What is needed -> Type out the lines below exactly, pictures excluded.

Material for this task ->
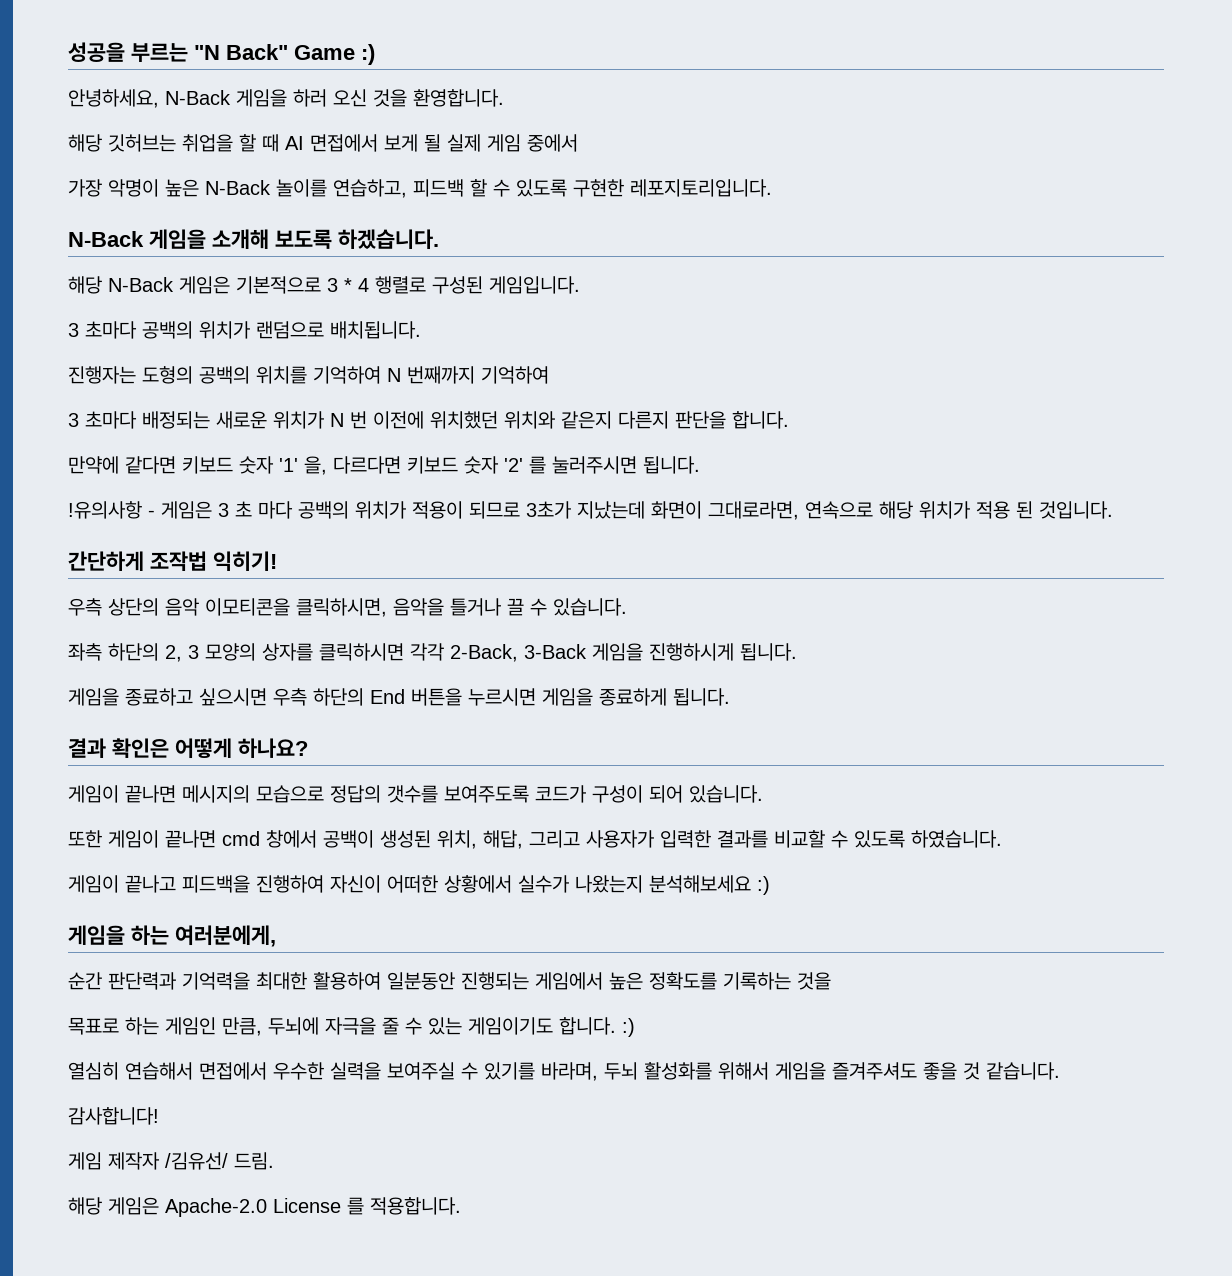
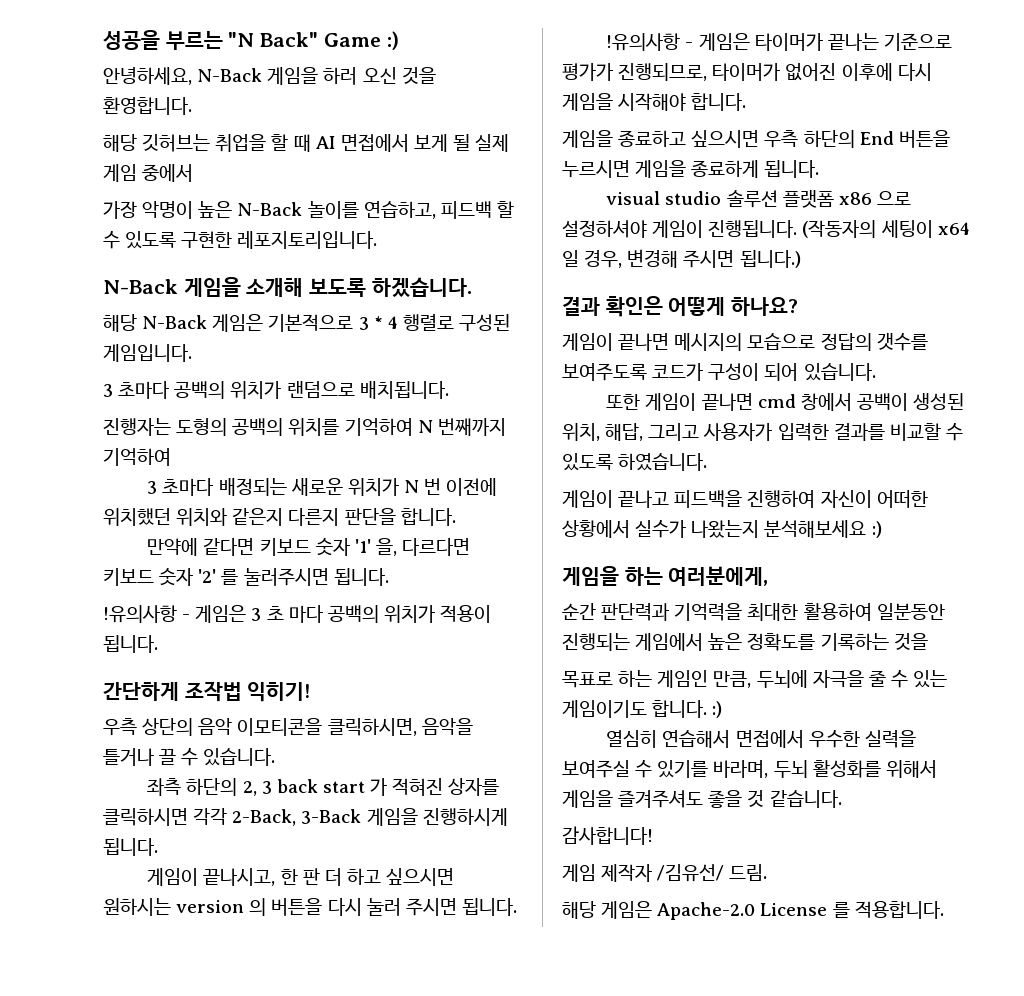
[469,501,1113,520] 되므로 3초가 지났는데 화면이 그대로라면, 연속으로 해당 위치가 적용 된 것입니다. -> [103,635,158,653] 됩니다.
[205,643,256,661] 모양의 -> [276,778,444,796] back start 가 적혀진
(797, 652) none -> [147,868,455,886] [103,898,517,916] [606,33,952,51] [562,63,932,81] [562,93,747,111] // 게임이 끝나시고, 한 판 더 하고 싶으시면 원하시는 version 의 버튼을 다시 눌러 주시면 됩니다. // !유의사항 - 게임은 타이머가 끝나는 기준으로 평가가 진행되므로, 타이머가 없어진 이후에 다시 게임을 시작해야 합니다.
(730, 697) none -> [606,190,911,208] [562,220,970,238] [562,249,801,268] // visual studio 솔루션 플랫폼 x86 으로 설정하셔야 게임이 진행됩니다. (작동자의 세팅이 x64 일 경우, 변경해 주시면 됩니다.)

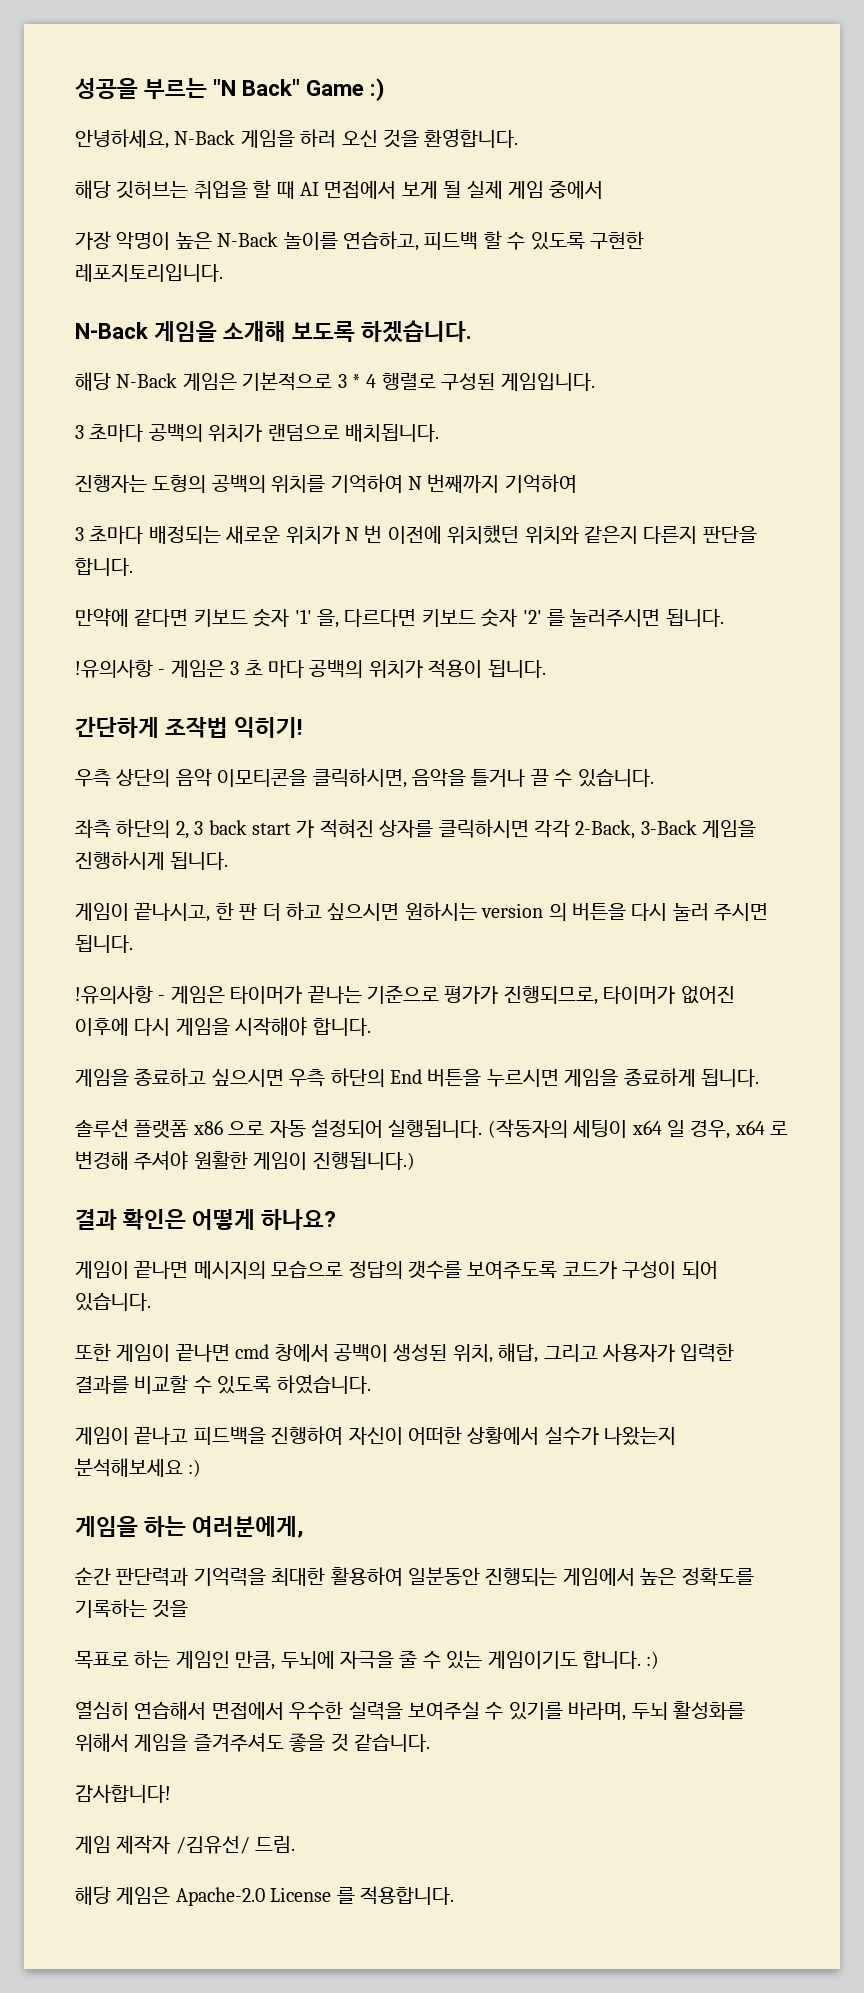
[606,191,722,205] visual studio -> (759, 1078) none
[562,220,798,238] 설정하셔야 게임이 진행됩니다. -> [269,1119,483,1138] 자동 설정되어 실행됩니다.
[627,249,801,268] 변경해 주시면 됩니다.) -> [734,1120,789,1135] [75,1151,415,1170] x64 로 변경해 주셔야 원활한 게임이 진행됩니다.)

Answer to the problem ->
[469,501,1113,520] 되므로 3초가 지났는데 화면이 그대로라면, 연속으로 해당 위치가 적용 된 것입니다. -> [103,635,158,653] 됩니다.
[205,643,256,661] 모양의 -> [276,778,444,796] back start 가 적혀진
(797, 652) none -> [147,868,455,886] [103,898,517,916] [606,33,952,51] [562,63,932,81] [562,93,747,111] // 게임이 끝나시고, 한 판 더 하고 싶으시면 원하시는 version 의 버튼을 다시 눌러 주시면 됩니다. // !유의사항 - 게임은 타이머가 끝나는 기준으로 평가가 진행되므로, 타이머가 없어진 이후에 다시 게임을 시작해야 합니다.
(730, 697) none -> [606,190,911,208] [562,220,970,238] [562,249,801,268] // visual studio 솔루션 플랫폼 x86 으로 설정하셔야 게임이 진행됩니다. (작동자의 세팅이 x64 일 경우, 변경해 주시면 됩니다.)

[606,191,722,205] visual studio -> (759, 1078) none
[562,220,798,238] 설정하셔야 게임이 진행됩니다. -> [269,1119,483,1138] 자동 설정되어 실행됩니다.
[627,249,801,268] 변경해 주시면 됩니다.) -> [734,1120,789,1135] [75,1151,415,1170] x64 로 변경해 주셔야 원활한 게임이 진행됩니다.)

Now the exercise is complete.